Guess what these little guys do?

They give you the munchies!

You may wonder why the name endocannabinoids sounds a bit like cannabis (weed).  Weed is famous for giving people the munchies too so you can consider omega-6 vegetable oils the marijuana of fatty acids.

Now you know why you can’t stop eating a jumbo bag of chips made with corn, soy, or sunflower oil.

Aha!

Is that why it’s so easy to eat an entire box of Archway Frosted Lemon Cookies in the blink of an eye!

What about that organic dressing loaded with omega-6 oils that tops your salad at lunchtime?  Could it be the reason behind the urge to overeat on the main course or the snack attack at 3pm?

Just try to gorge yourself the same way with a box of cookies made with butter, coconut oil or palm oil or wolf down a plateful of french fries that were cooked in beef fat (tallow).

No can do.

You see, whole natural fats like tallow satiate you and keep your blood sugar steady so you stay full and comfortable and eat much less.  Omega-6 vegetable oils, on the other hand, cause you to keep on eating and eating and eating until you have perhaps even made a complete glutton of yourself in a major way.

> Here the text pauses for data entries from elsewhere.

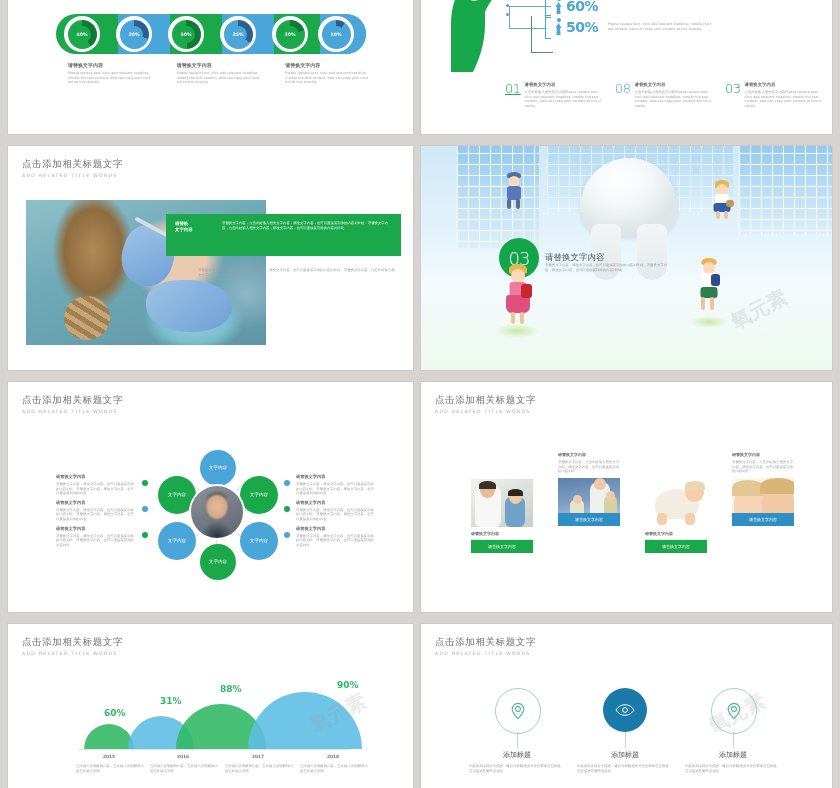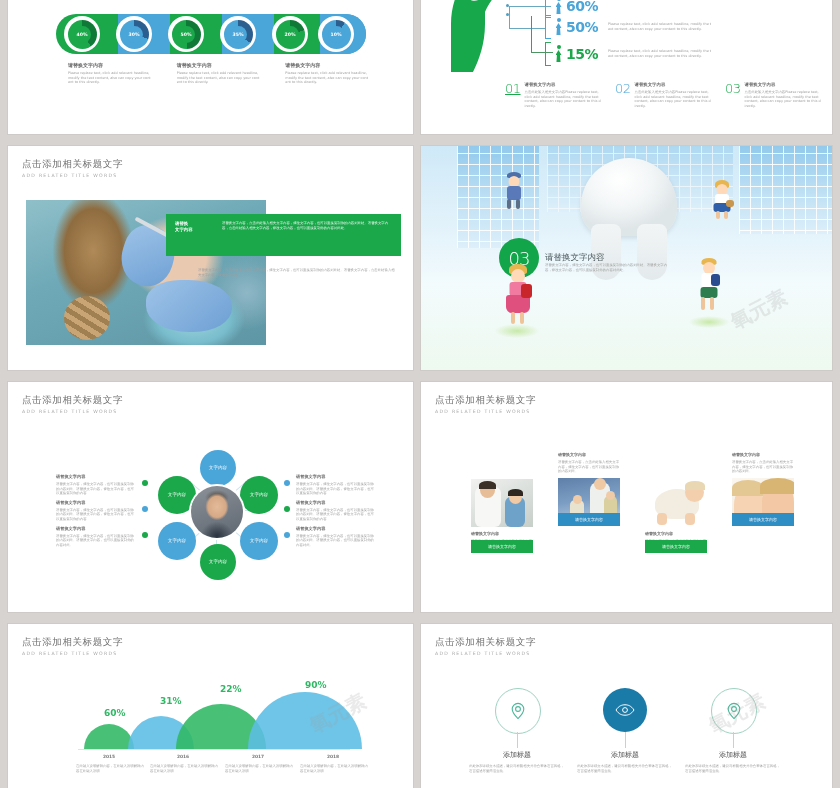--- a/index.html
+++ b/index.html
@@ -235,40 +235,31 @@
     <div class="statrow" style="left:124px;top:15px;">
       <div class="bracket blue"></div>
       <div class="person">
         <div class="head" style="background:#4aa5d8;"></div>
         <div class="body" style="background:#4aa5d8;clip-path:polygon(50% 0,100% 42%,76% 42%,84% 100%,16% 100%,24% 42%,0 42%);"></div>
       </div>
       <div class="pctnum" style="color:#4aa5d8;">50%</div>
       <div class="txt-tiny" style="width:104px;margin-left:6px;">Please replace text, click add relevant headline, modify the text content, also can copy your content to this directly.</div>
     </div>
 
-    <div class="statrow" style="left:124px;top:42px;">
-      <div class="bracket"></div>
-      <div class="person">
-        <div class="head" style="background:#1aa84a;"></div>
-        <div class="body" style="background:#1aa84a;clip-path:polygon(50% 0,100% 42%,76% 42%,84% 100%,16% 100%,24% 42%,0 42%);"></div>
-      </div>
-      <div class="pctnum" style="color:#1aa84a;">15%</div>
-      <div class="txt-tiny" style="width:104px;margin-left:6px;">Please replace text, click add relevant headline, modify the text content, also can copy your content to this directly.</div>
-    </div>
 
     <div class="s2nums">
       <div class="s2num-item">
         <div class="bignum" style="color:#1aa84a;text-decoration:underline;">01</div>
         <div style="flex:1;">
           <div class="sub-h" style="font-size:4.4px;">请替换文字内容</div>
           <div class="txt-tiny">点击此处输入相关文字内容Please replace text, click add relevant headline, modify the text content, also can copy your content to this directly.</div>
         </div>
       </div>
       <div class="s2num-item">
-        <div class="bignum" style="color:#4aa5d8;">02</div>
+        <div class="bignum" style="color:#4aa5d8;">08</div>
         <div style="flex:1;">
           <div class="sub-h" style="font-size:4.4px;">请替换文字内容</div>
           <div class="txt-tiny">点击此处输入相关文字内容Please replace text, click add relevant headline, modify the text content, also can copy your content to this directly.</div>
         </div>
       </div>
       <div class="s2num-item">
         <div class="bignum" style="color:#1aa84a;">03</div>
         <div style="flex:1;">
           <div class="sub-h" style="font-size:4.4px;">请替换文字内容</div>
           <div class="txt-tiny">点击此处输入相关文字内容Please replace text, click add relevant headline, modify the text content, also can copy your content to this directly.</div>
@@ -515,22 +506,22 @@
 
     <div class="baseline" style="left:70px;top:125px;width:272px;"></div>
 
     <div class="semi" style="left:76px;top:100px;width:50px;height:25px;background:#2fb864;"></div>
     <div class="semi" style="left:120px;top:92px;width:66px;height:33px;background:#5bbde4;"></div>
     <div class="semi" style="left:168px;top:80px;width:90px;height:45px;background:#2fb864;"></div>
     <div class="semi" style="left:240px;top:68px;width:114px;height:57px;background:#5bbde4;"></div>
 
     <div class="semilab" style="left:96px;top:84px;color:#2fb864;">60%</div>
     <div class="semilab" style="left:152px;top:72px;color:#2fb864;">31%</div>
-    <div class="semilab" style="left:212px;top:60px;color:#2fb864;">22%</div>
-    <div class="semilab" style="left:297px;top:56px;color:#2fb864;">90%</div>
+    <div class="semilab" style="left:212px;top:60px;color:#2fb864;">88%</div>
+    <div class="semilab" style="left:329px;top:56px;color:#2fb864;">90%</div>
 
     <div class="yr" style="left:66px;top:130px;">2015</div>
     <div class="yr" style="left:140px;top:130px;">2016</div>
     <div class="yr" style="left:215px;top:130px;">2017</div>
     <div class="yr" style="left:290px;top:130px;">2018</div>
 
     <div class="ydesc" style="left:68px;top:140px;">
       <div class="txt-tiny">在此键入说明解释内容，在此键入说明解释内容在此键入说明</div>
     </div>
     <div class="ydesc" style="left:142px;top:140px;">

It seems with America’s weight problem now at crisis level, it’s time for a return to the traditional, nourishing fats of our ancestors which didn’t contribute to overeating or weight issues.

Isn’t it high time to stop listening to the talking heads on TV and take matters into your own hands?  Chuck that tub of Earth Balance in the trash and switch to simple, wholesome butter and other truly healthy, natural fats that don’t require a factory to produce them.

Your stomach and your backside will thank you.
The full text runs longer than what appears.